The overall image we have of the
waltz depends partially on our perspective. It is possible
to view this scene from the fathers point of view,
from the mothers, and from the speakers, both
as a child and as an adult. But the most telling imagery
in the poem surrounds the fathers hands, and we
are thus encouraged to focus on them as a small boy might.

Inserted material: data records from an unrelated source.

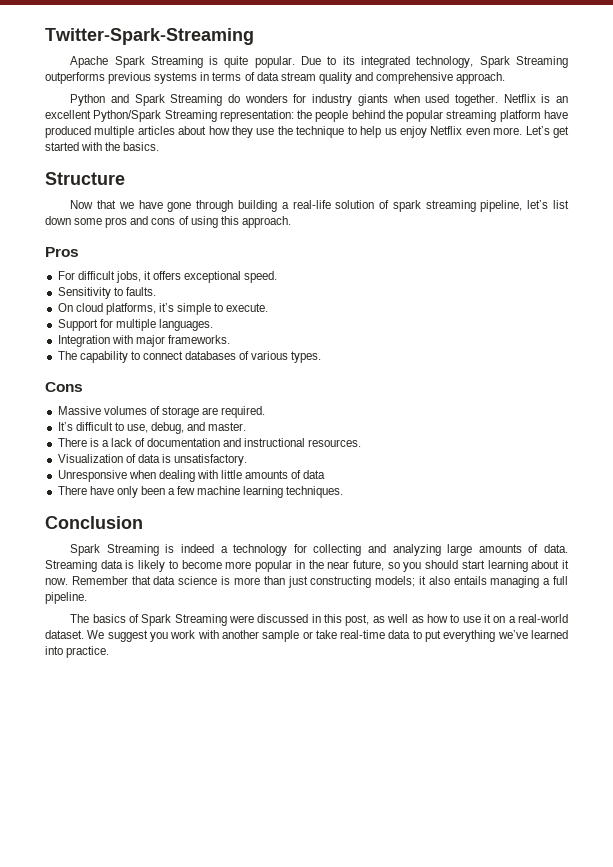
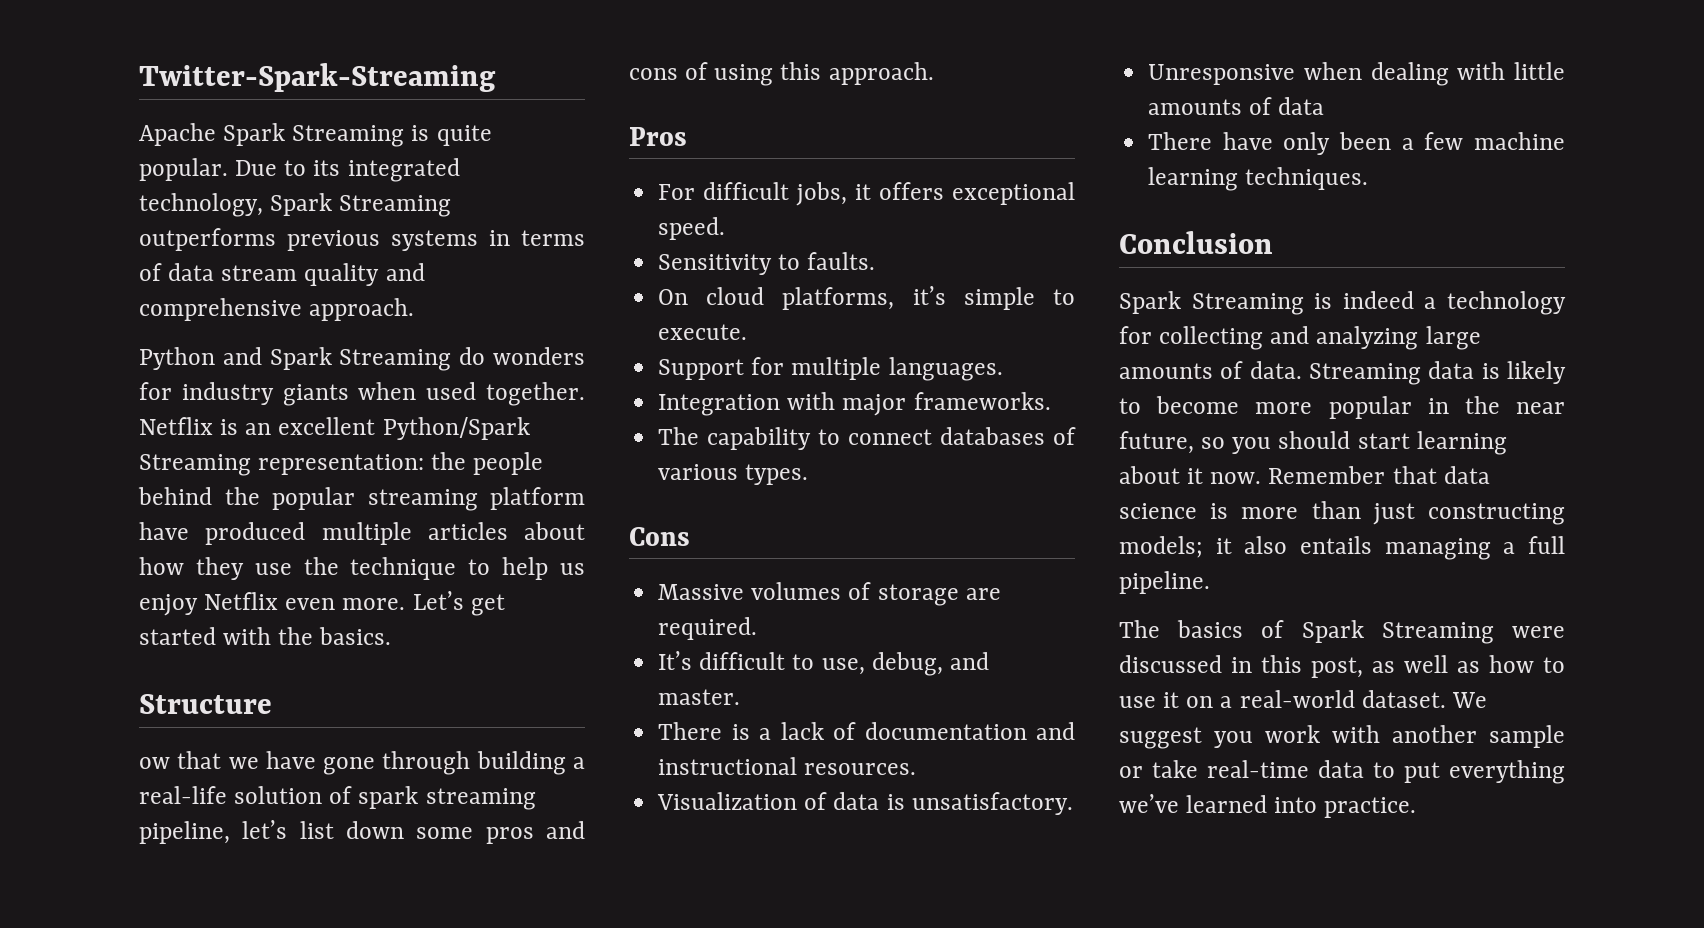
[70,200,94,209] Now -> [139,757,170,769] ow

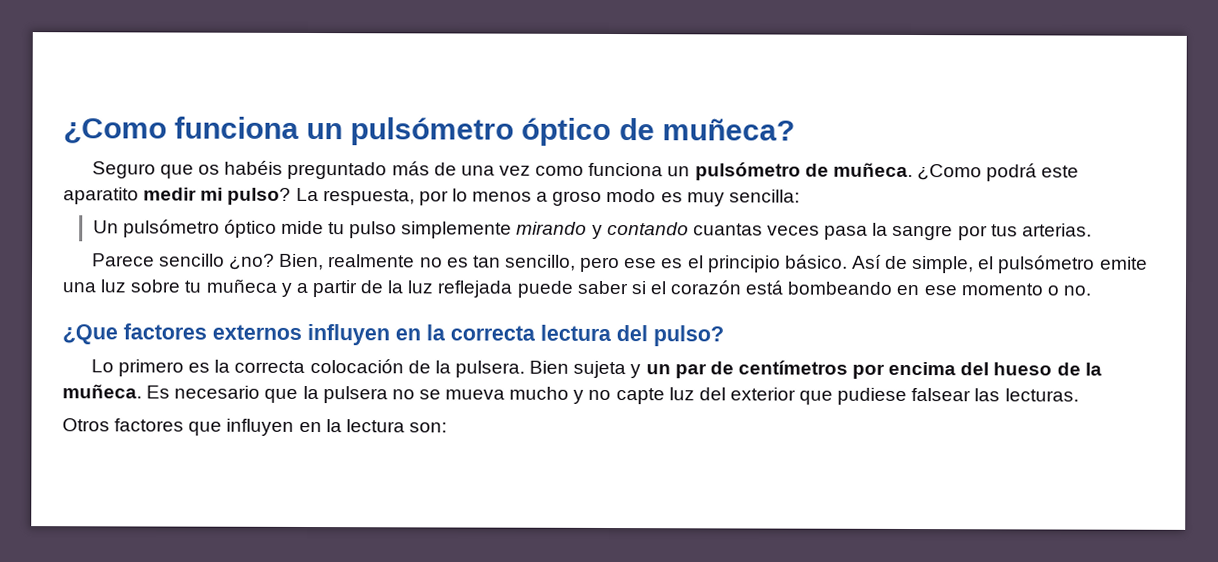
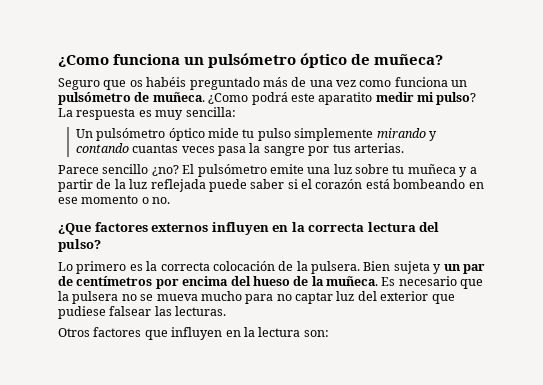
[322,188,657,206] respuesta, por lo menos a groso modo -> [76,108,136,120] respuesta
[279,253,995,274] Bien, realmente no es tan sencillo, pero ese es el principio básico. Así de simple, el -> [182,164,195,174] El
[573,388,665,405] y no capte -> [245,292,333,304] para no captar

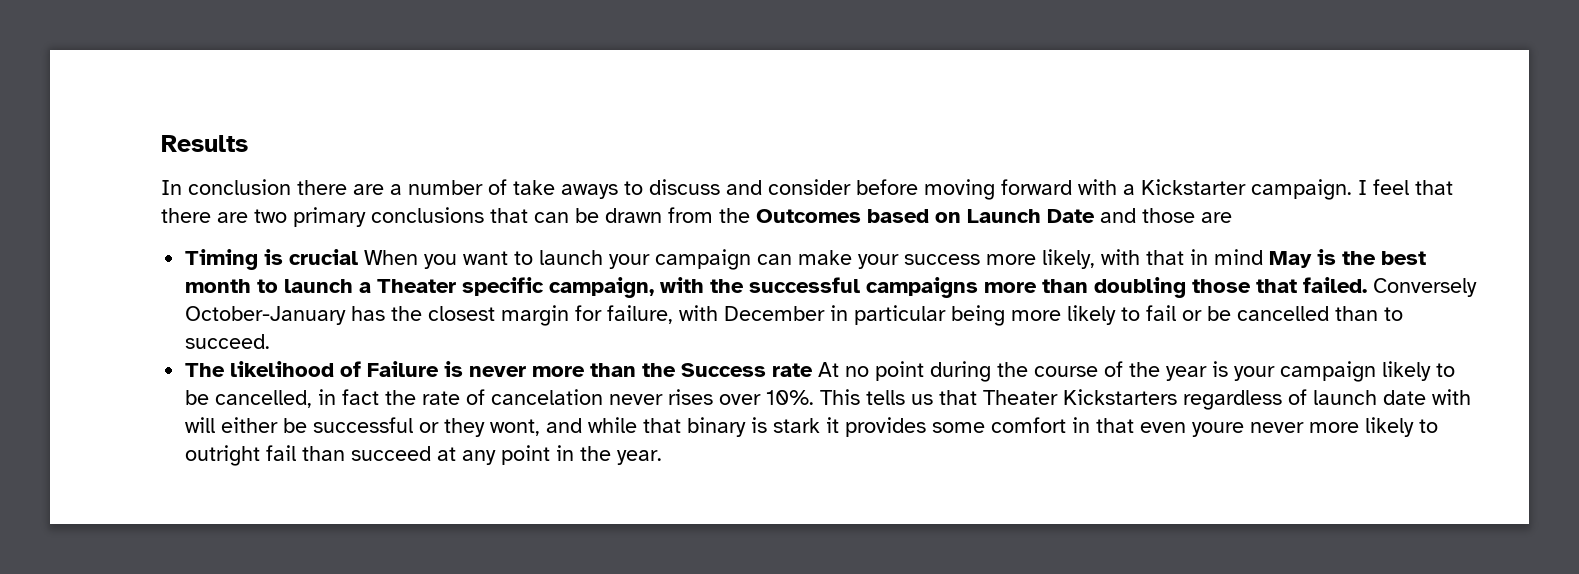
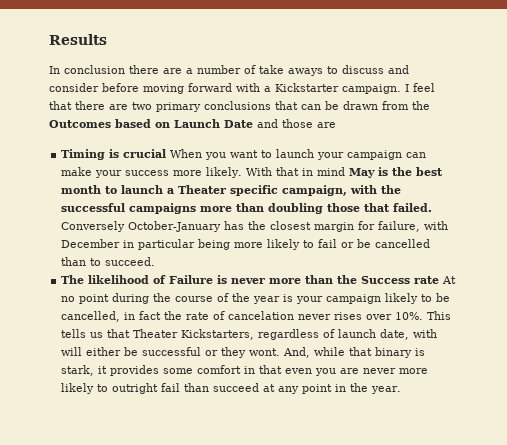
[1042,249,1141,269] likely, with -> [206,167,273,178] likely. With
[1063,389,1178,405] Kickstarters -> [181,329,255,340] Kickstarters,
[1383,390,1427,405] date -> [380,329,410,340] date,
[490,418,583,436] wont, and -> [249,347,311,358] wont. And,
[773,418,821,433] stark -> [61,365,95,376] stark,
[1192,422,1245,437] youre -> [315,368,360,376] you are

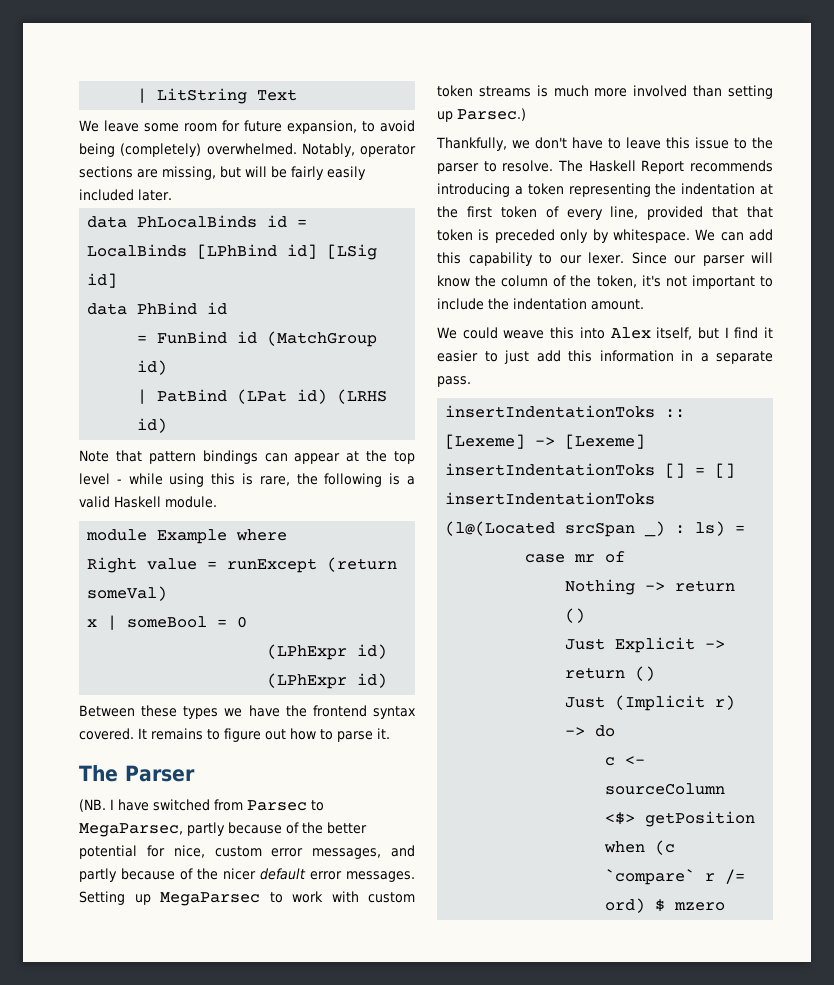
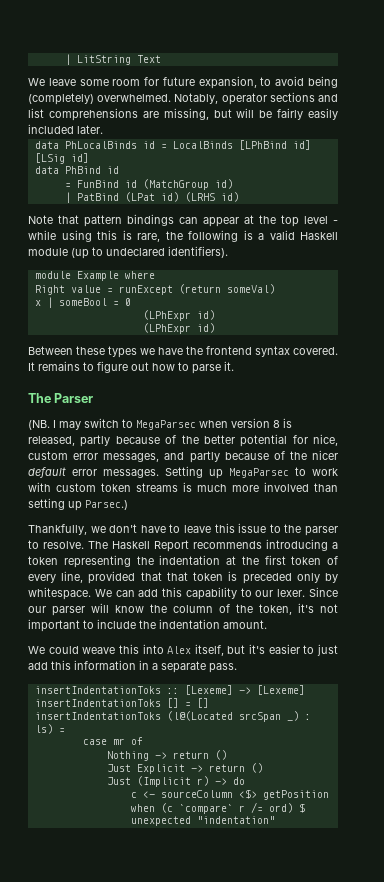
(133, 172) none -> [317,94,338,102] [28,108,138,121] and list comprehensions
[165,496,217,508] module. -> [28,246,228,259] module (up to undeclared identifiers).
[118,799,324,811] [79,823,183,837] have switched from Parsec to MegaParsec, -> [59,418,292,430] [28,436,75,446] may switch to MegaParsec when version 8 is released,
[724,327,773,339] I find it -> [249,644,266,654] it's
[674,902,726,911] mzero -> [130,816,275,826] unexpected "indentation"

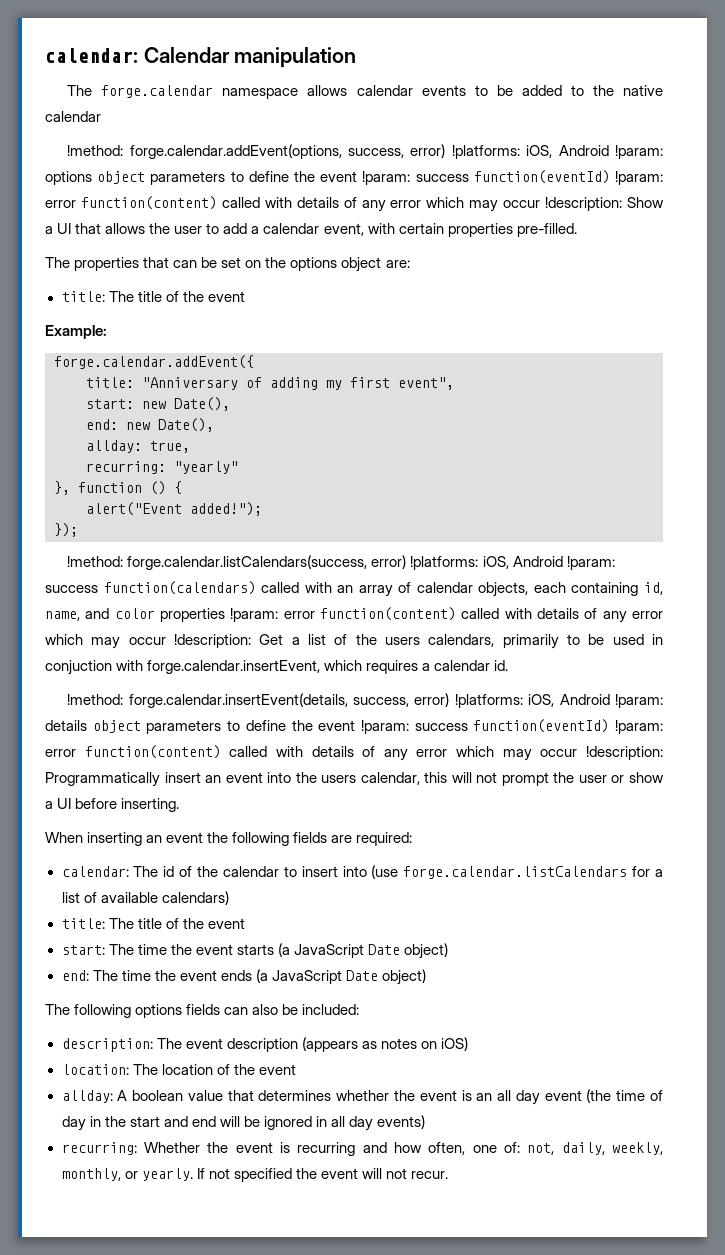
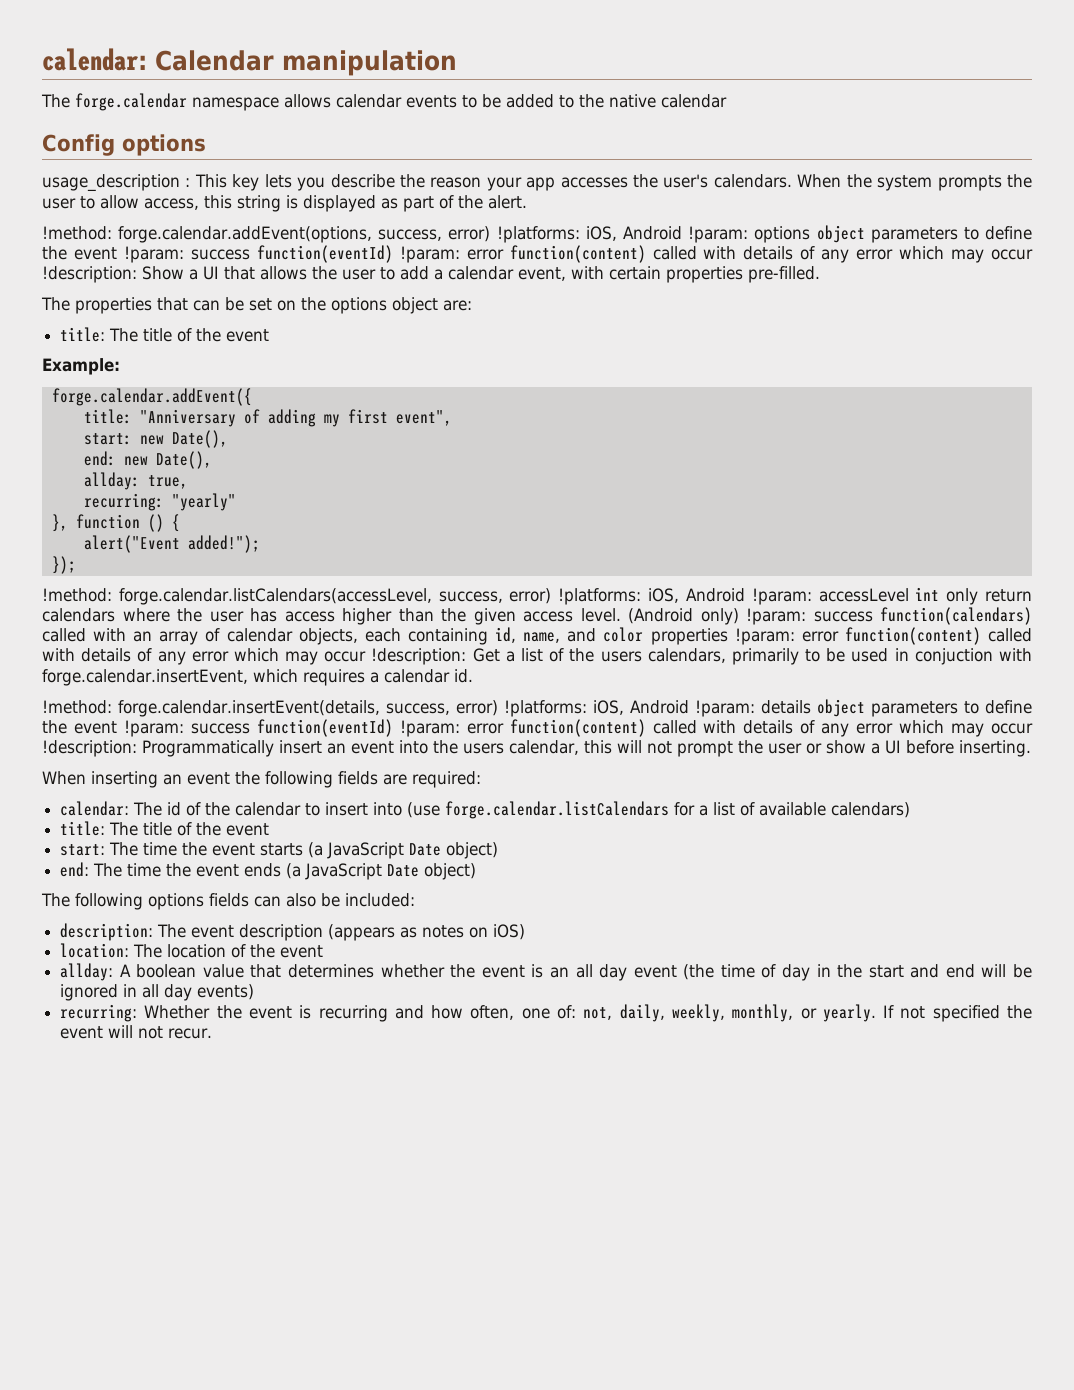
(101, 116) none -> [42,134,206,156] [42,174,1033,192] [42,195,527,212] // Config options // usage_description : This key lets you describe the reason your app accesses the user's calendars. When the system prompts the user to allow access, this string is displayed as part of the alert.
[127,555,615,570] forge.calendar.listCalendars(success, error) !platforms: iOS, Android !param: -> [118,587,1032,605] [42,608,806,625] forge.calendar.listCalendars(accessLevel, success, error) !platforms: iOS, Android !param: accessLevel int only return calendars where the user has access higher than the given access level. (Android only) !param:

On a literal level, the drunken father is just dancing
with his child, but the action seems less loving and instead
rough through the violent imagery associated with his
hands.
- line 9 - "The hand that held my wrist"
The speaker brings us back to a childhood impression,
close-up, of the fathers hand. A hand holding a
wrist is certainly more aggressive and domineering than
a hand holding a hand: The hand holding the wrist implies
both a difference in size of their hands and, perhaps,
that the child waltzes unwillingly.
- line 10 - "battered on one knuckle"
The fact that this hand is battered on one knuckle
connotes violence. Battered is qualitatively different
from milder words that mean roughly the same thing, like
wounded. The father, because of his knuckle, seems belligerent
and potentially violent.
- lines 13-14 - "You beat time on my head/ With
a palm caked hard by dirt."
The word beat is rougher than kept (as in "kept
time") and recalls the word battered of the previous
stanza. This hand is not only dirty but hard, more a club
than a hand.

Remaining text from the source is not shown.